Despite that claim, the hardware characteristics remain mind-boggling. Roadrunner is essentially a cluster of clusters of Linux Opteron nodes connected with MPI and a parallel filesystem. It sports 6,562 AMD dual-core Opteron 2210 1.8GHz processors and 12,240 IBM PowerXCell 8i 3.2GHz processors. The Opteron's job is to manage standard processing, such as filesystem I/O; the Cell processors handle mathematically and CPU-intensive tasks. For instance, the Cell's eight vector-engine cores can accomplish acceleration of algorithms, much cooler, faster and cheaper than general-purpose ones. “Most people think [that the Cell processor] is a little bit hard to use and that it's just a game thing”, joked Grice. But, the Cell clearly isn't only for gaming anymore. The Cell processors make each computing node 30 times faster than using Opterons alone.
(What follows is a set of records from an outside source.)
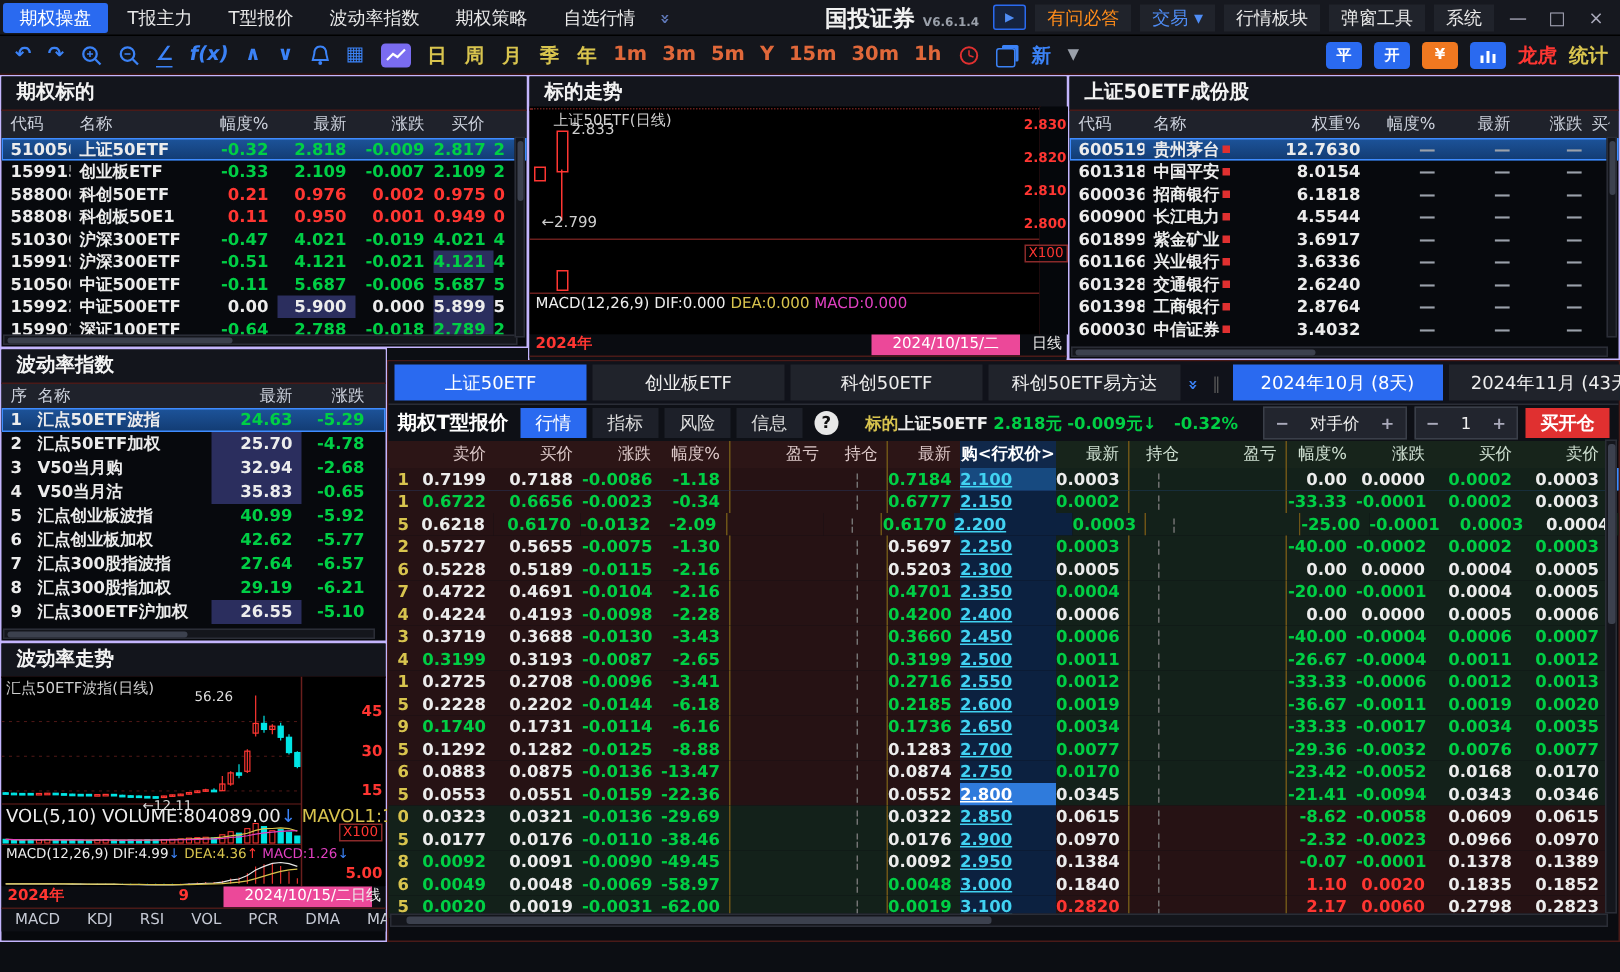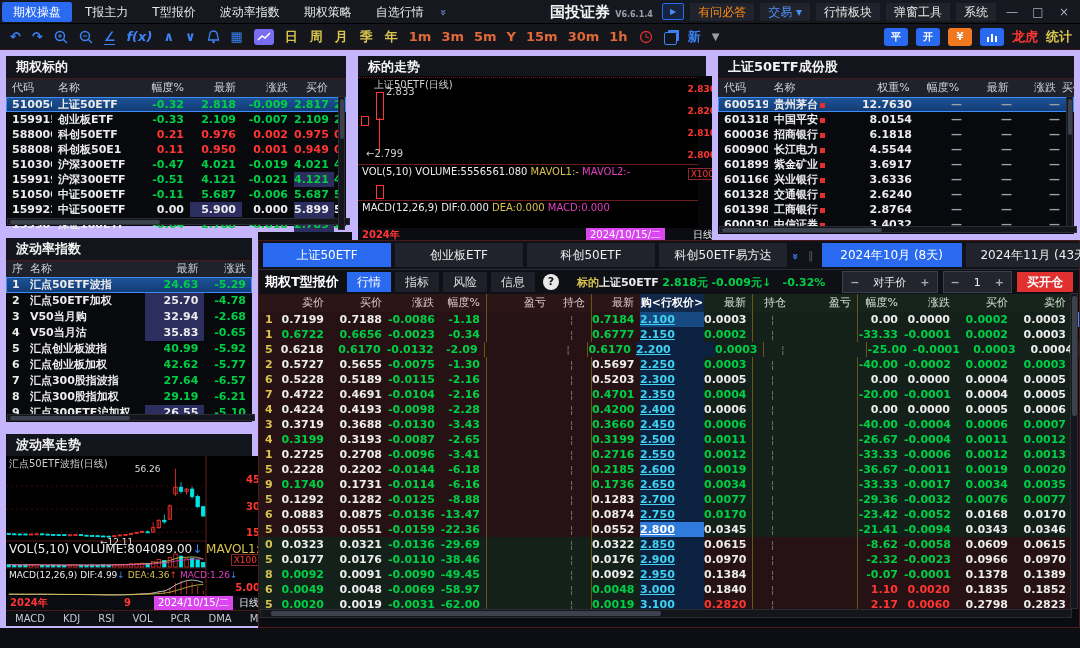--- a/index.html
+++ b/index.html
@@ -19,21 +19,21 @@
   #wintitle small{font-size:8px;color:#9aa0aa;font-family:"DejaVu Sans",sans-serif;}
   #menu-right{margin-left:auto;display:flex;align-items:center;gap:6px;padding-right:6px;}
   .mr-item{padding:0 8px;height:18px;line-height:18px;background:#20232b;color:#e8e8e8;font-size:12px;}
   .winbtn{width:20px;text-align:center;color:#aab;font-size:12px;}
   #toolbar{left:0;top:24px;width:1080px;height:26px;background:#14161c;display:flex;align-items:center;gap:11px;padding-left:10px;box-sizing:border-box;border-bottom:1px solid #3a1413;}
   .tbi{font-size:13px;font-weight:bold;}
   .chartchip{width:20px;height:16px;background:#7a6cf0;border-radius:3px;display:flex;align-items:center;justify-content:center;}
   #toolbar-right{margin-left:auto;display:flex;align-items:center;gap:8px;padding-right:8px;}
   .basket{width:24px;height:18px;border-radius:3px;color:#fff;font-size:10px;font-weight:bold;display:flex;align-items:center;justify-content:center;}
   
-  .pnl{position:absolute;background:#07090d;border:6px solid #c4b5fd;box-sizing:border-box;}
+  .pnl{position:absolute;background:#07090d;border:1px solid #c4b5fd;box-sizing:border-box;}
   .pttl{height:22px;line-height:22px;padding-left:10px;font-size:13px;font-weight:bold;color:#f2f2f2;background:#13151c;border-bottom:1px solid #4a1a18;}
   .th{display:flex;background:#1f222b;color:#ccd1dc;height:18px;line-height:18px;}
   .tr{display:flex;height:15px;line-height:15px;font-weight:bold;}
   .tr.sel{background:linear-gradient(#1d549b,#123b72);box-shadow:inset 0 0 0 1px #3f8cff;}
   .c{box-sizing:border-box;padding-right:6px;text-align:right;overflow:hidden;white-space:nowrap;}
   .l{text-align:left;padding-left:6px;padding-right:0;}
   .sb{position:absolute;background:#14161c;border:1px solid #2a2d36;box-sizing:border-box;}
   .thumb{position:absolute;background:#3c414e;border-radius:2px;}
   .redmark{display:inline-block;width:5px;height:5px;background:#e03030;margin-left:2px;vertical-align:middle;}
   
@@ -58,21 +58,21 @@
   .tick{color:#777;text-align:center;font-weight:normal;padding:0;}
   .ordin{width:132px;height:18px;background:#03050a;border:1px solid #2b4f86;color:#eee;font-size:11px;padding:0 5px;}
   .step{display:flex;align-items:center;height:20px;background:#22252e;border:1px solid #3a3f49;color:#eee;}
   .step span{padding:0 7px;}
   .pm{color:#aab;font-weight:bold;}
   .buyopen{height:20px;background:#e03030;color:#fff;border:none;font-weight:bold;font-size:12px;padding:0 10px;}
   
   .chlabel{position:absolute;font-size:10px;color:#cfcfcf;}
   .axred{position:absolute;color:#ff3632;font-size:10px;font-weight:bold;}
   .x100{position:absolute;color:#ff3632;border:1px solid #8a2a2a;font-size:9px;padding:0 2px;}
-  .datechip{background:#d946ef;color:#fff;padding:0 4px;}
+  .datechip{background:#ec4899;color:#fff;padding:0 14px;}
   .ctabs{display:flex;gap:0;height:15px;line-height:15px;background:#0d0f15;border-top:1px solid #4a1a18;font-size:10px;color:#c5c9d4;}
   .ctabs div{padding:0 9px;}
   
   #statusbar{left:0;top:628px;width:1080px;height:20px;background:#14161c;border-top:1px solid #000;display:flex;align-items:center;gap:10px;box-sizing:border-box;padding:0 8px;font-weight:bold;}
   .chip{background:#23262e;border:1px solid #3a3d45;color:#eee;height:15px;line-height:15px;padding:0 8px;font-weight:bold;}
   .optchip{border:1px solid #2a6af0;color:#4f8df5;background:#10131c;height:15px;line-height:15px;padding:0 8px;}
   .sigbar{display:inline-block;width:3px;background:#2a6af0;margin-right:1px;vertical-align:bottom;}
 </style>
 </head>
 <body>
@@ -282,21 +282,20 @@
       <div class="chlabel" style="left:16px;top:2px;text-align:right;">上证50ETF(日线)</div>
       <div class="abs" style="left:0;top:1px;width:340px;border-top:1px dotted #6a1f1d;"></div>
 
       <div class="abs" style="left:3px;top:40px;width:6px;height:8px;border:1px solid #ff3632;"></div>
       <div class="abs" style="left:18px;top:16px;width:6px;height:26px;border:1px solid #ff3632;"></div>
       <div class="abs" style="left:21px;top:42px;width:1px;height:34px;background:#ff3632;"></div>
       <div class="chlabel" style="left:28px;top:10px;">2.833</div>
       <div class="chlabel" style="left:8px;top:72px;">←2.799</div>
 
       <div class="abs" style="left:0;top:88px;width:340px;height:36px;border-top:1px solid #6a1f1d;">
-        <div class="chlabel" style="left:4px;top:1px;"><span class="W">VOL(5,10) VOLUME:5556561.080</span> <span class="Y">MAVOL1:-</span> <span class="MG">MAVOL2:-</span></div>
         <div class="abs" style="left:18px;bottom:2px;width:6px;height:12px;border:1px solid #ff3632;"></div>
       </div>
 
       <div class="abs" style="left:0;top:124px;width:340px;height:28px;border-top:1px solid #6a1f1d;">
         <div class="chlabel" style="left:4px;top:1px;"><span class="W">MACD(12,26,9) DIF:0.000</span> <span class="Y">DEA:0.000</span> <span class="MG">MACD:0.000</span></div>
       </div>
     </div>
 
     <div class="abs" style="left:340px;top:20px;width:19px;height:152px;background:#05070b;">
       <div class="axred" style="right:1px;top:8px;font-size:9px;">2.830</div>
LANL's White further emphasized the uniqueness of Roadrunner's hybrid architecture, calling it a “hybrid hybrid”, because the Cell processor itself is a hybrid. This is because the Cell has the PPU (PowerPC) core and eight SPUs. Because the PPU is “of modest performance” as the folks at LANL politely say, they needed a core for running code that wouldn't run on the SPUs and improved performance. Thus, the Cells are connected to the Opteron.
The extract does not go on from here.